### WHAT THE EXERCISE ASKS
In the material below, find each line with the string "tval" and copy it.

### THE DATA
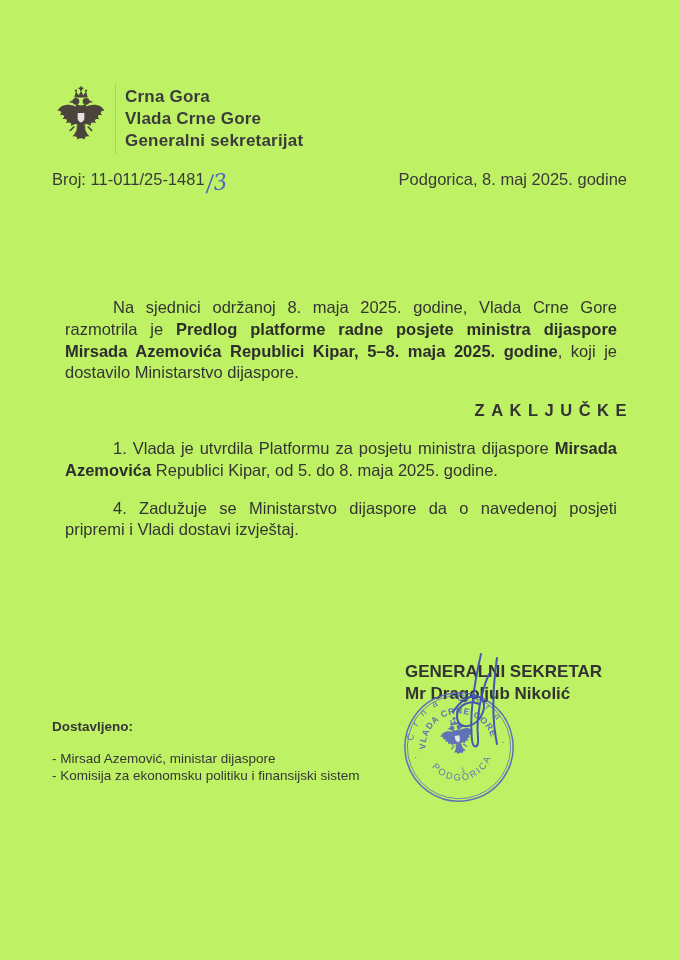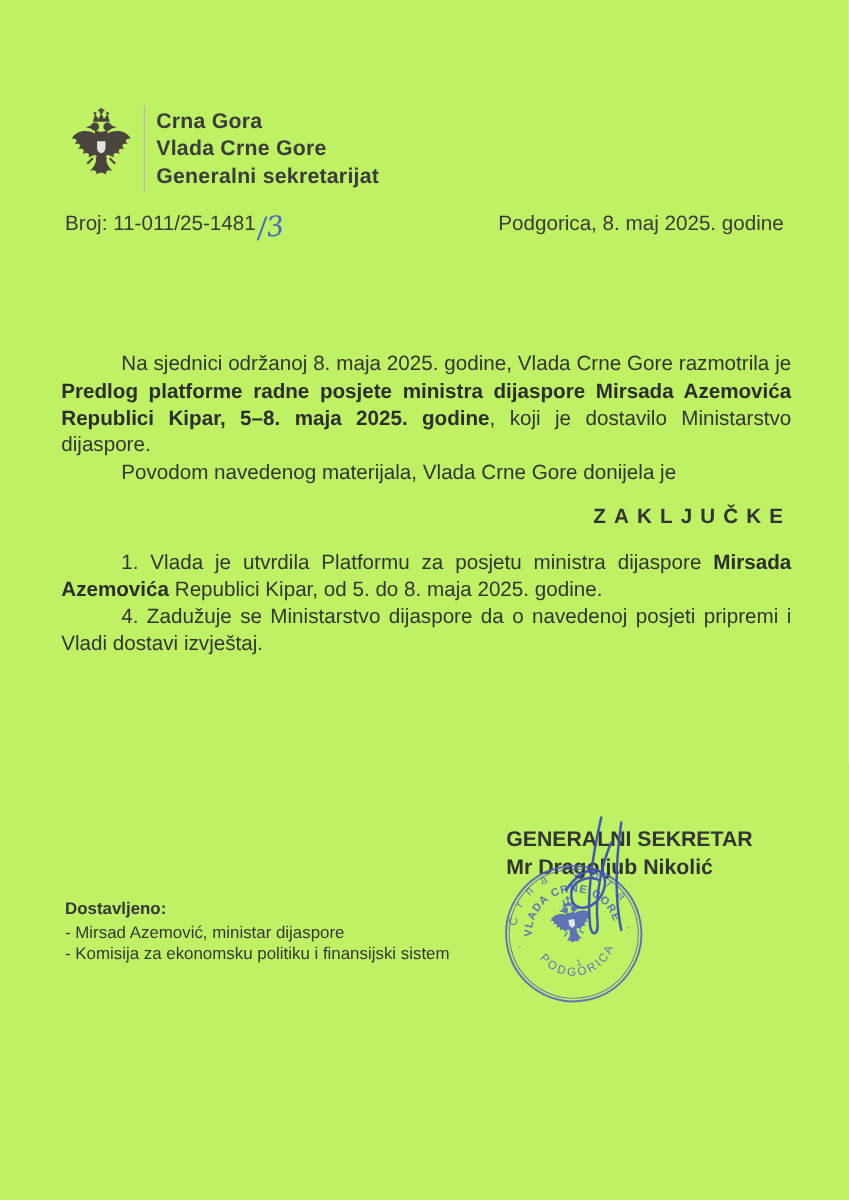--- a/index.html
+++ b/index.html
@@ -15,32 +15,32 @@
   .org{font-weight:700;font-size:17px;line-height:22px;color:#3b3b3b;padding-top:2px;letter-spacing:.2px;}
   
   .refrow{position:absolute;left:52px;right:52px;top:170px;display:flex;justify-content:space-between;font-size:16.5px;color:#3a3a3a;}
   .hw{
     color:#4a67c2;font-size:22px;font-style:italic;display:inline-block;
     transform:rotate(-7deg);vertical-align:-5px;margin-left:1px;
     font-family:"DejaVu Serif", serif;
   }
   
   .bodytext{position:absolute;left:49px;top:281px;width:584px;font-size:16.5px;line-height:21.8px;color:#343434;text-align:justify;}
-  .bodytext p{margin:0;text-indent:48px;}
+  .bodytext p{margin:16px;text-indent:48px;}
   .bodytext b{color:#2d2d2d;}
   .heading{margin:13px 0 15px;text-align:right;font-size:16.5px;letter-spacing:6.5px;font-weight:700;color:#333;text-indent:0;}
   
   .sig{position:absolute;left:405px;top:661px;width:228px;font-weight:700;font-size:17px;line-height:22px;color:#333;}
   
   .stamp{position:absolute;left:400px;top:688px;width:118px;height:118px;color:#5562c3;opacity:.88;}
   .stamp text{fill:currentColor;font-family:"Liberation Sans", sans-serif;}
   .scribble{position:absolute;left:445px;top:652px;width:70px;height:115px;}
   
   .dist{position:absolute;left:52px;top:718px;font-size:13.5px;line-height:17.5px;color:#363636;}
-  .dist-label{font-weight:700;margin-bottom:1px;}
+  .dist-label{font-weight:700;margin-bottom:14px;}
   .hidden-defs{position:absolute;width:0;height:0;overflow:hidden;}
 </style>
 </head>
 <body>
 
 <svg class="hidden-defs" aria-hidden="true">
   <symbol id="mne-eagle" viewBox="0 0 100 110">
     <rect x="48.6" y="0" width="2.8" height="8"></rect>
     <rect x="45.6" y="2.4" width="8.8" height="2.8"></rect>
     <path d="M38 20 L41 9 L46 16 L50 8 L54 16 L59 9 L62 20 Z"></path>
@@ -77,21 +77,20 @@
 
   <div class="refrow">
     <div>
       <span>Broj: 11-011/25-1481</span><span class="hw">/3</span>
     </div>
     <div>Podgorica, 8. maj 2025. godine</div>
   </div>
 
   <main class="bodytext">
     <p><span>Na sjednici održanoj 8. maja 2025. godine, Vlada Crne Gore razmotrila je </span><b>Predlog platforme radne posjete ministra dijaspore Mirsada Azemovića Republici Kipar, 5–8. maja 2025. godine</b><span>, koji je dostavilo Ministarstvo dijaspore.</span></p>
-    <p>Povodom navedenog materijala, Vlada Crne Gore donijela je</p>
     <h2 class="heading">ZAKLJUČKE</h2>
     <div>
       <p><span>1. Vlada je utvrdila Platformu za posjetu ministra dijaspore </span><b>Mirsada Azemovića</b><span> Republici Kipar, od 5. do 8. maja 2025. godine.</span></p>
       <p><span>4. Zadužuje se Ministarstvo dijaspore da o navedenoj posjeti pripremi i Vladi dostavi izvještaj.</span><b></b><span></span></p>
     </div>
   </main>
 
   <div class="sig">
     <div>GENERALNI SEKRETAR</div>
     <div>Mr Dragoljub Nikolić</div>

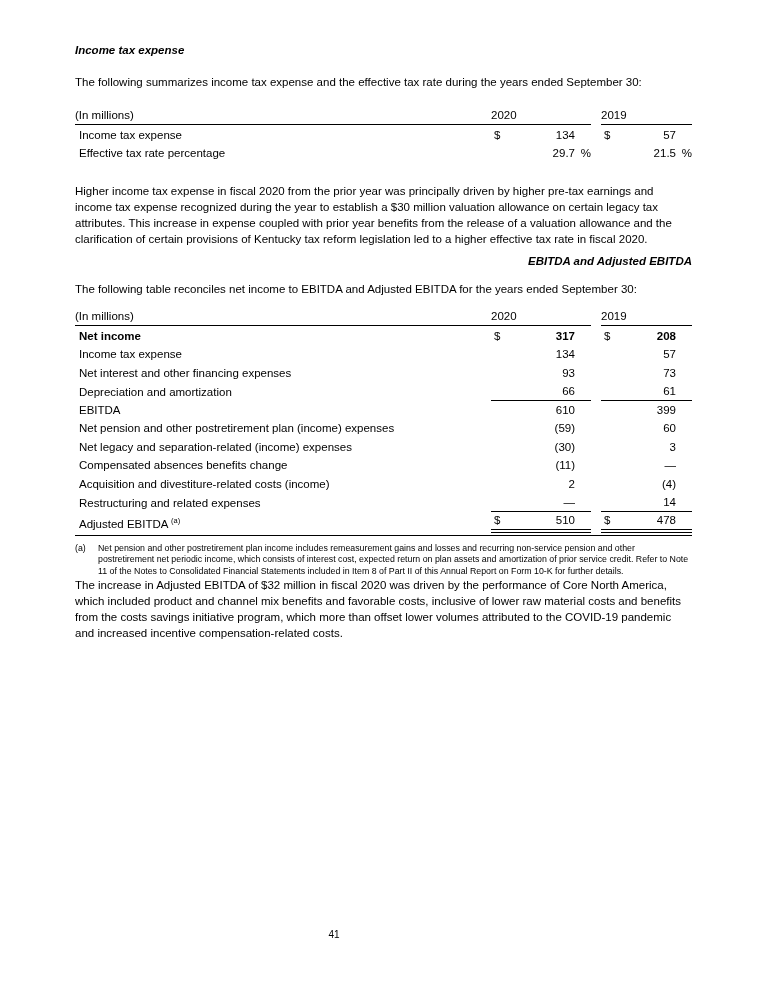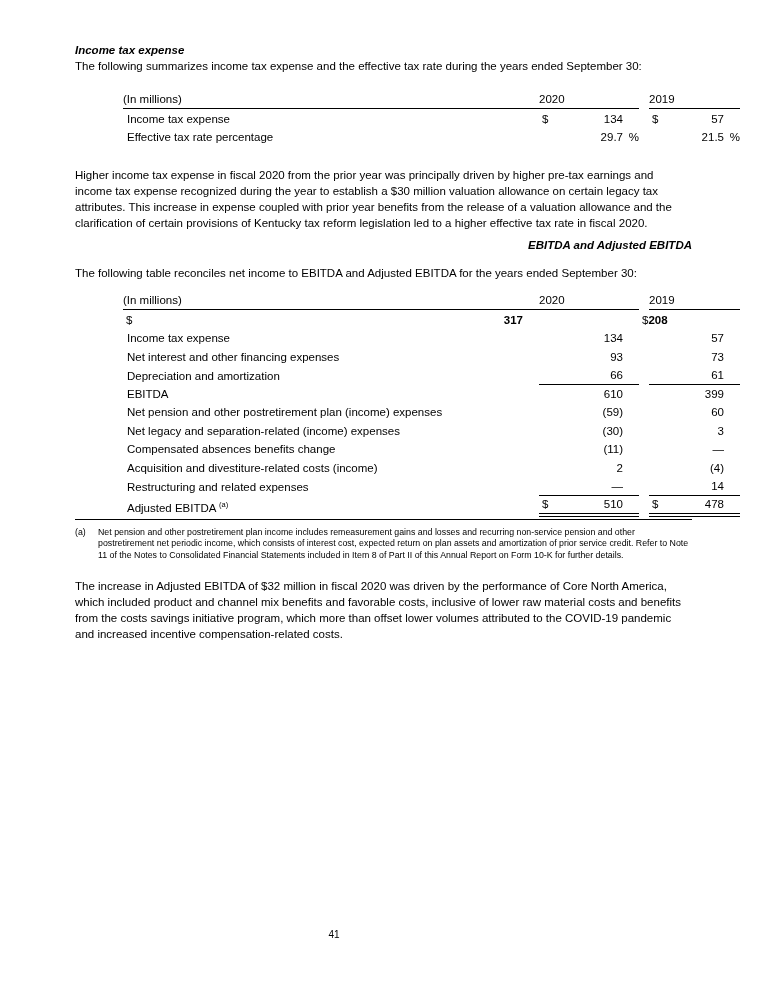--- a/index.html
+++ b/index.html
@@ -26,32 +26,31 @@
     font-weight: bold;
     font-style: italic;
     line-height: 16px;
     margin: 0;
   }
   .para {
     font-size: 11.5px;
     line-height: 16px;
     margin: 0;
   }
-  .intro1 { }
+  .intro1 { margin-top: 16px; }
   .table1 { margin-top: 17px; }
   .para2 { margin-top: 21px; }
   .heading2 { margin-top: 6px; text-align: right; }
   .intro2 { margin-top: 12px; }
   .table2 { margin-top: 11px; }
 
   
   .fin-table {
     width: 617px;
     font-size: 11.5px;
-    margin-left: 48px;
   }
   .trow {
     display: grid;
     grid-template-columns: 416px 100px 10px 91px;
     align-items: end;
   }
   .thead .tlabel,
   .thead .tgroup {
     border-bottom: 1px solid #000;
   }
@@ -109,21 +108,21 @@
   
   .footnote {
     margin-top: 5px;
     border-top: 1px solid #000;
     padding-top: 7px;
     display: grid;
     grid-template-columns: 23px 1fr;
     font-size: 8.8px;
     line-height: 11.6px;
   }
-  .para4 { margin-top: 17px; }
+  .para4 { margin-top: 0; }
 
   .page-number {
     position: absolute;
     top: 929px;
     left: 0;
     width: 668px;
     text-align: center;
     font-size: 10px;
     line-height: 12px;
   }
@@ -181,20 +180,21 @@
   <p class="para intro2">The following table reconciles net income to EBITDA and Adjusted EBITDA for the years ended September 30:</p>
 
   <div class="fin-table table2">
       <div class="trow thead">
         <div class="tlabel">(In millions)</div>
         <div class="tgroup">2020</div>
         <div class="tgap"></div>
         <div class="tgroup">2019</div>
       </div>
       <div class="trow data">
+        <div class="tlabel bold">Net income</div>
         <div class="tgroup">
           <div class="dollar">$</div>
           <div class="tval bold">317</div>
           <div class="pct"></div>
         </div>
         <div class="tgap"></div>
         <div class="tgroup">
           <div class="dollar">$</div>
           <div class="tval bold">208</div>
           <div class="pct"></div>

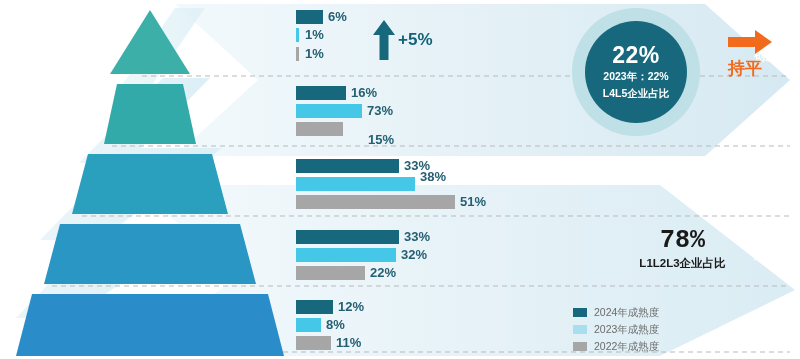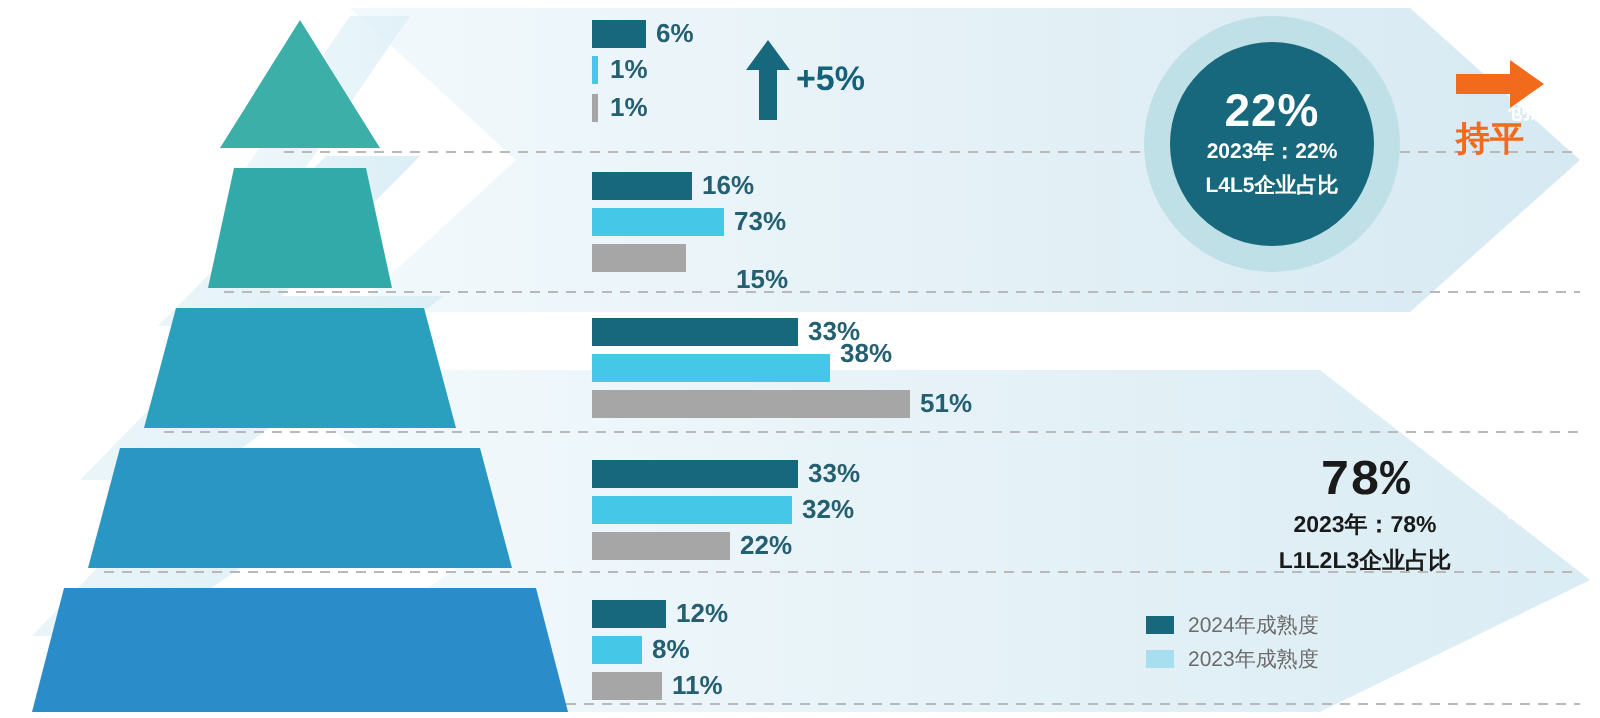--- a/index.html
+++ b/index.html
@@ -208,28 +208,31 @@
 
   <div id="flat-wrap">
     <svg width="44" height="24" viewBox="0 0 44 24">
       <path d="M 0 7 L 27 7 L 27 0 L 44 12 L 27 24 L 27 17 L 0 17 Z" fill="#f26a1b"></path>
     </svg>
     <div id="flat-text">持平</div>
   </div>
 
   <div id="big78">
     <div id="big78-num">78%</div>
-    <div class="big78-sub">2023年：78%</div>
     <div class="big78-sub">L1L2L3企业占比</div>
   </div>
 
   <div id="legend">
     <div class="legend-row">
       <span class="legend-swatch" style="background:#17687d;"></span>
       <span class="legend-text">2024年成熟度</span>
     </div>
     <div class="legend-row">
       <span class="legend-swatch" style="background:#a8dff0;"></span>
       <span class="legend-text">2023年成熟度</span>
     </div>
+    <div class="legend-row">
+      <span class="legend-swatch" style="background:#a6a6a6;"></span>
+      <span class="legend-text">2022年成熟度</span>
+    </div>
   </div>
 
 </div>
 
 </body></html>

### RESULT
           <div class="tval bold">317</div>
           <div class="tval bold">208</div>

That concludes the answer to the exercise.